WHAT YOU ARE ASKED TO DO - From the data that follows, set down exactly the lines from the one with "3M VÉDŐMASZK: 1 for 70.00 -> 1 for 60.00" through the one with "subtotal: 9701.49 -> 7560.52", counting both. Pictures stay out.

MATERIAL FOR THIS TASK -

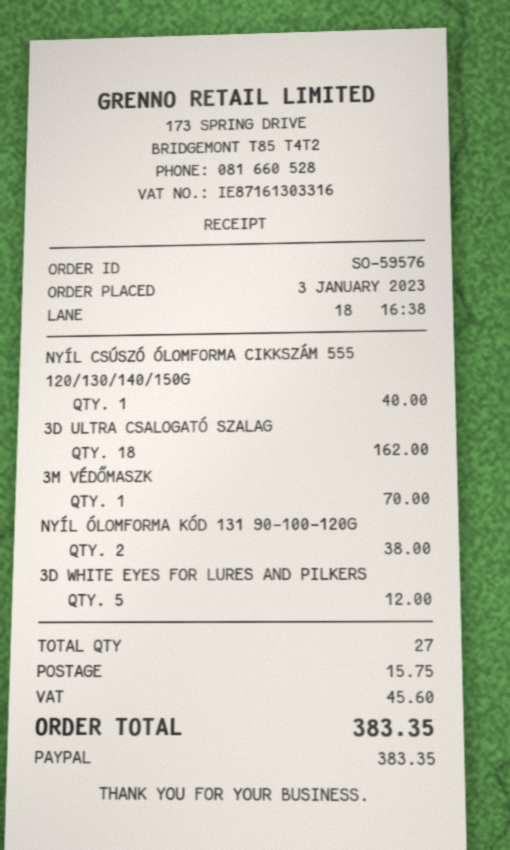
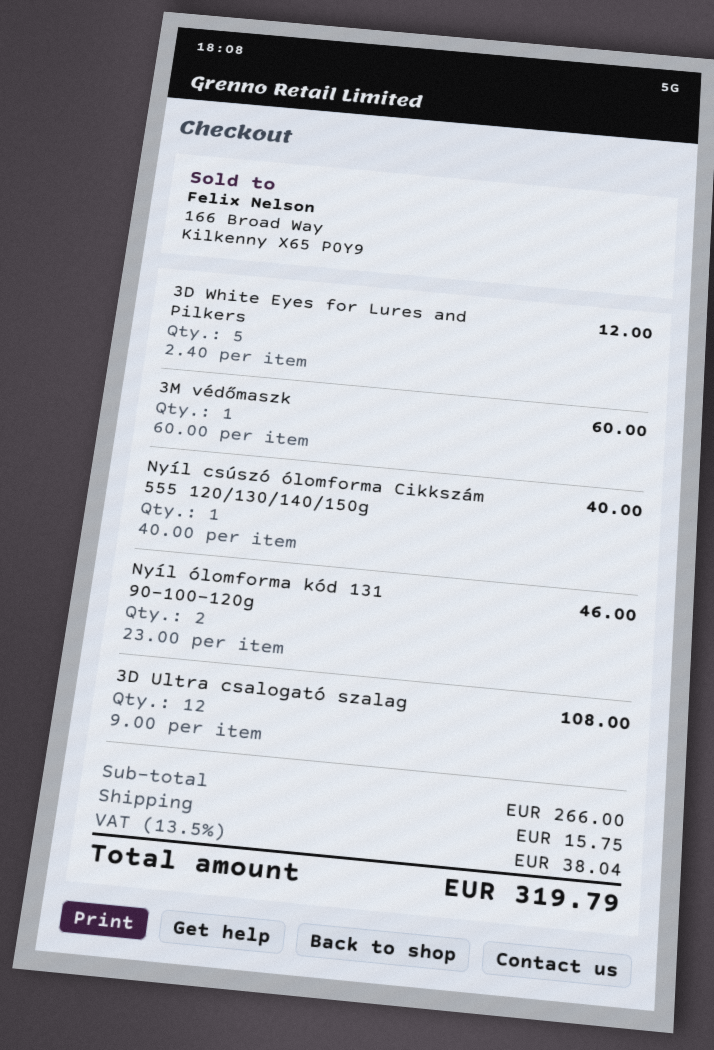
3D ULTRA CSALOGATÓ SZALAG: 18 for 162.00 -> 12 for 108.00
3M VÉDŐMASZK: 1 for 70.00 -> 1 for 60.00
NYÍL ÓLOMFORMA KÓD 131 90-100-120G: 2 for 38.00 -> 2 for 46.00
tax: 45.60 -> 38.04
total: 383.35 -> 319.79

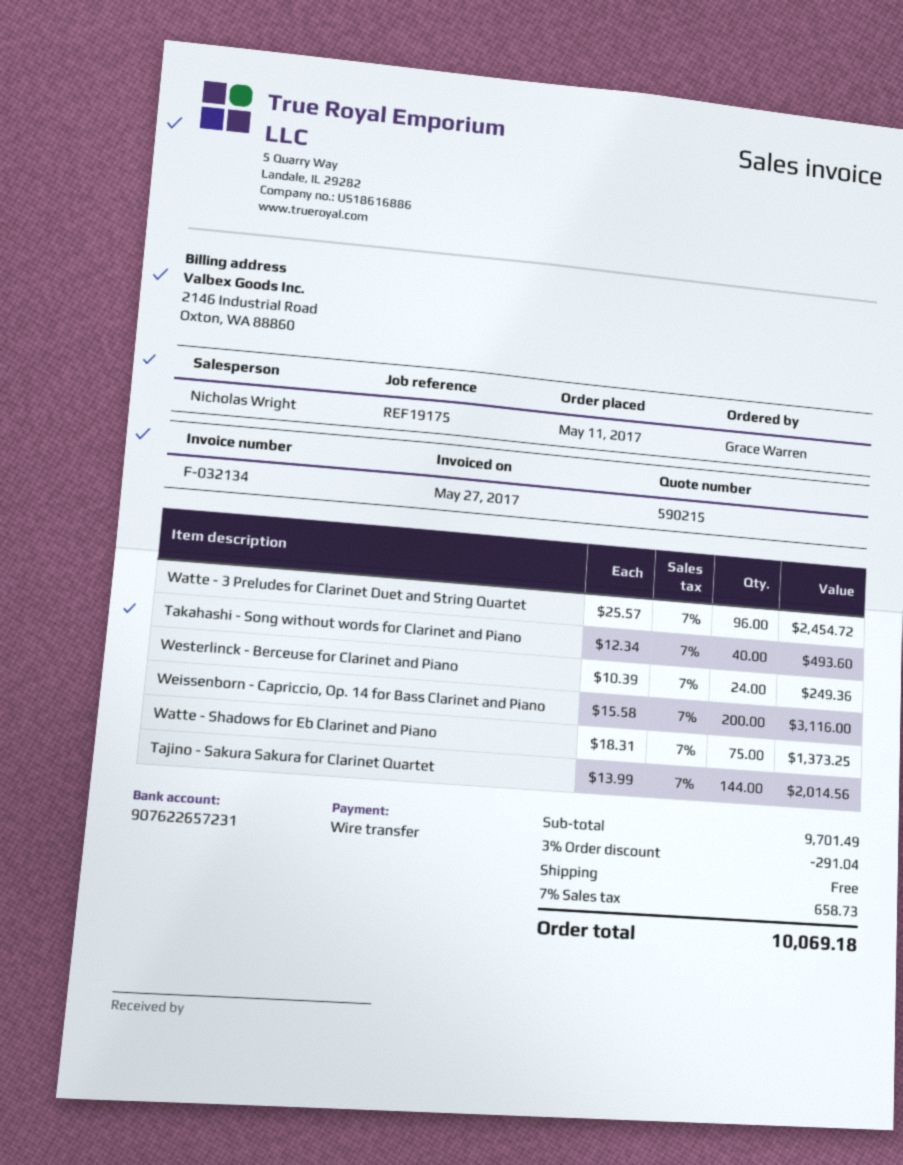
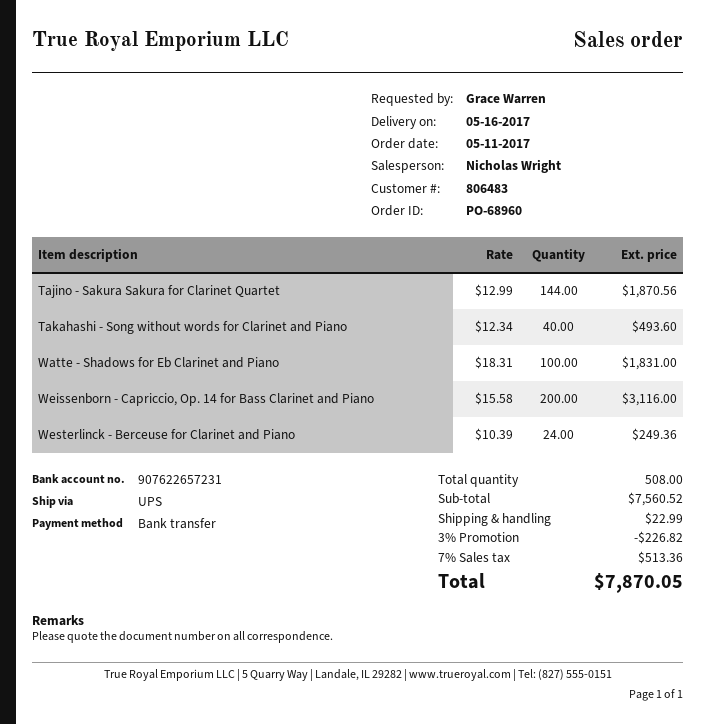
Watte - 3 Preludes for Clarinet Duet and String Quartet: 96 x 25.57 = 2454.72 -> none
Watte - Shadows for Eb Clarinet and Piano: 75 x 18.31 = 1373.25 -> 100 x 18.31 = 1831.00
Tajino - Sakura Sakura for Clarinet Quartet: 144 x 13.99 = 2014.56 -> 144 x 12.99 = 1870.56
subtotal: 9701.49 -> 7560.52
discount: 3% = 291.04 -> 3% = 226.82
shipping: 0.00 -> 22.99
tax: 7% = 658.73 -> 7% = 513.36
total: 10069.18 -> 7870.05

EXPECTED ANSWER -
3M VÉDŐMASZK: 1 for 70.00 -> 1 for 60.00
NYÍL ÓLOMFORMA KÓD 131 90-100-120G: 2 for 38.00 -> 2 for 46.00
tax: 45.60 -> 38.04
total: 383.35 -> 319.79

Watte - 3 Preludes for Clarinet Duet and String Quartet: 96 x 25.57 = 2454.72 -> none
Watte - Shadows for Eb Clarinet and Piano: 75 x 18.31 = 1373.25 -> 100 x 18.31 = 1831.00
Tajino - Sakura Sakura for Clarinet Quartet: 144 x 13.99 = 2014.56 -> 144 x 12.99 = 1870.56
subtotal: 9701.49 -> 7560.52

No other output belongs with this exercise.